Özbekistan'da İslam Karimov rejimi ile ilişkileri bozulmasini istemeyen Türk yetkililer, hükümetin himayesinde gayriresmi olarak kalabıleceğımı söylese de bana Türkiye'de yaşamak için resmi izin verilmedi. Şahsim için Türkiye'nin Özbekistan ile olan ilişkileri çok önemliydi ve bu yüzden ABDye gitmeye karar verdim. Buradan da tez zamanda Anavatan’a dönmeyi umuyordum, ancak 15 yıldan fazla bir süredir Amerika'da kalmak zorunda kaldim. Ulke değistirsem bile mücadelemden vaz gecmedim burada bile, Özbekistan'da demokrasinin zaferi için savaşmaya devam ettim, ediyorum.
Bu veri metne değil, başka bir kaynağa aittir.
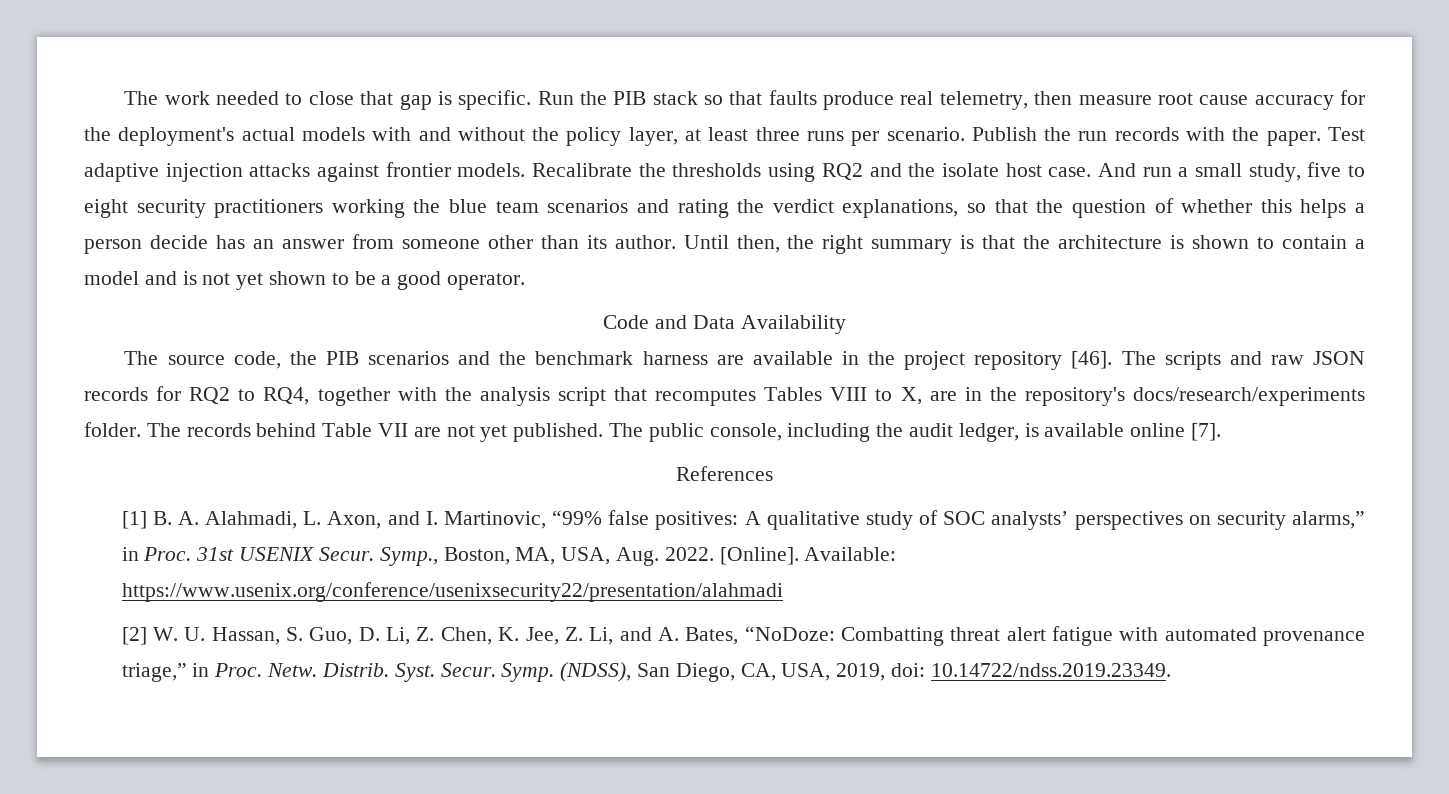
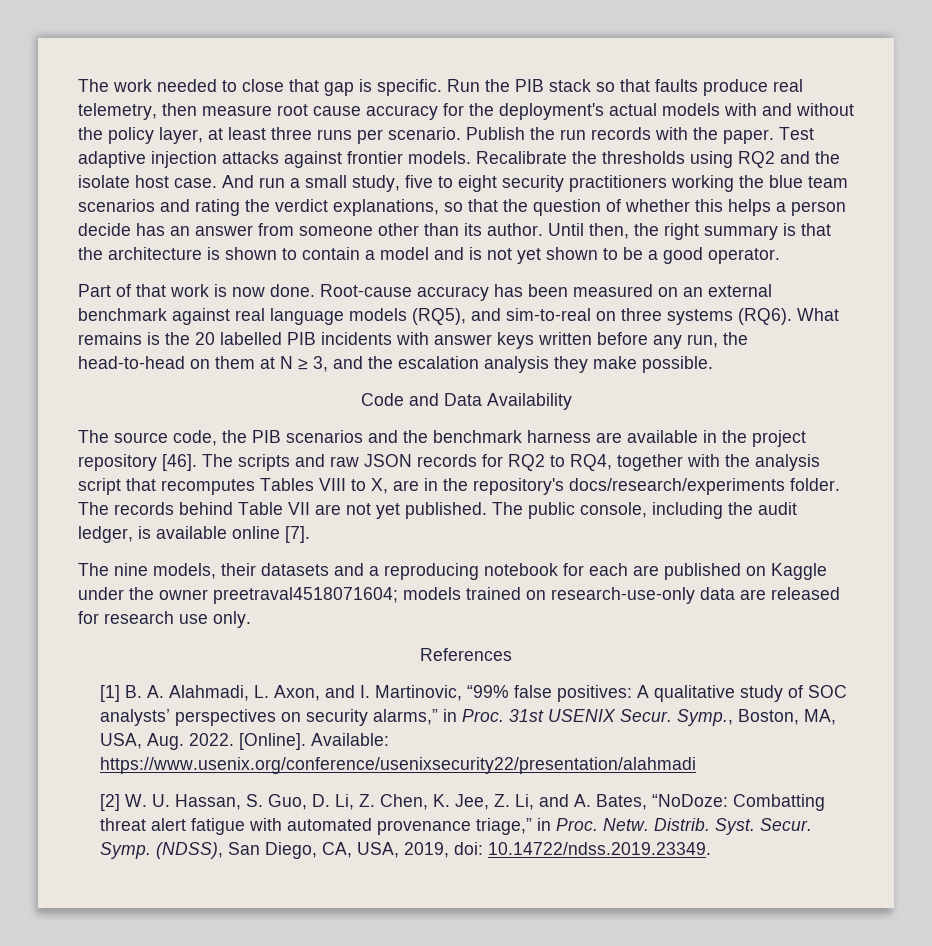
+ Part of that work is now done. Root-cause accuracy has been measured on an external benchmark against real language models (RQ5), and sim-to-real on three systems (RQ6). What remains is the 20 labelled PIB incidents with answer keys written before any run, the head-to-head on them at N ≥ 3, and the escalation analysis they make possible.
+ The nine models, their datasets and a reproducing notebook for each are published on Kaggle under the owner preetraval4518071604; models trained on research-use-only data are released for research use only.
Türkiye'de kaldigim süre boyunca, tam teşekküllü demokrasi olmadan tam teşekküllü kalkınma ve gelişme de olamayacağı, ama müsulmanların coğu hala orta cağdaki düşünce ve anlayiş içinde yaşamakta oldugundan dolayı Müsulman Ulkelerdeki demokratikleşme süreçlerinin derinleşmesi Islam’in icindeki fanatiklerin yönetici guc’e dönüşmesine, egemen güc olmasina yol açacagi hususindeki benim inançlarim netleşmeye ve güçlenmeye başladı. Son 2-3 on yıldır Türkiye'de olan, gerçekleşen süreçler benim hakli oldugumu kanıtlamıştır. Bütün bunlar Atatürk'ün büyüklüğünü de bir kez daha kanıtlıyordu. İslamcı fanatikler ana düşmanları olarak Atatürk'ün fikri ve dusuncelerini ve onun yolundan gidenleri görmelerinin nedeni de budur.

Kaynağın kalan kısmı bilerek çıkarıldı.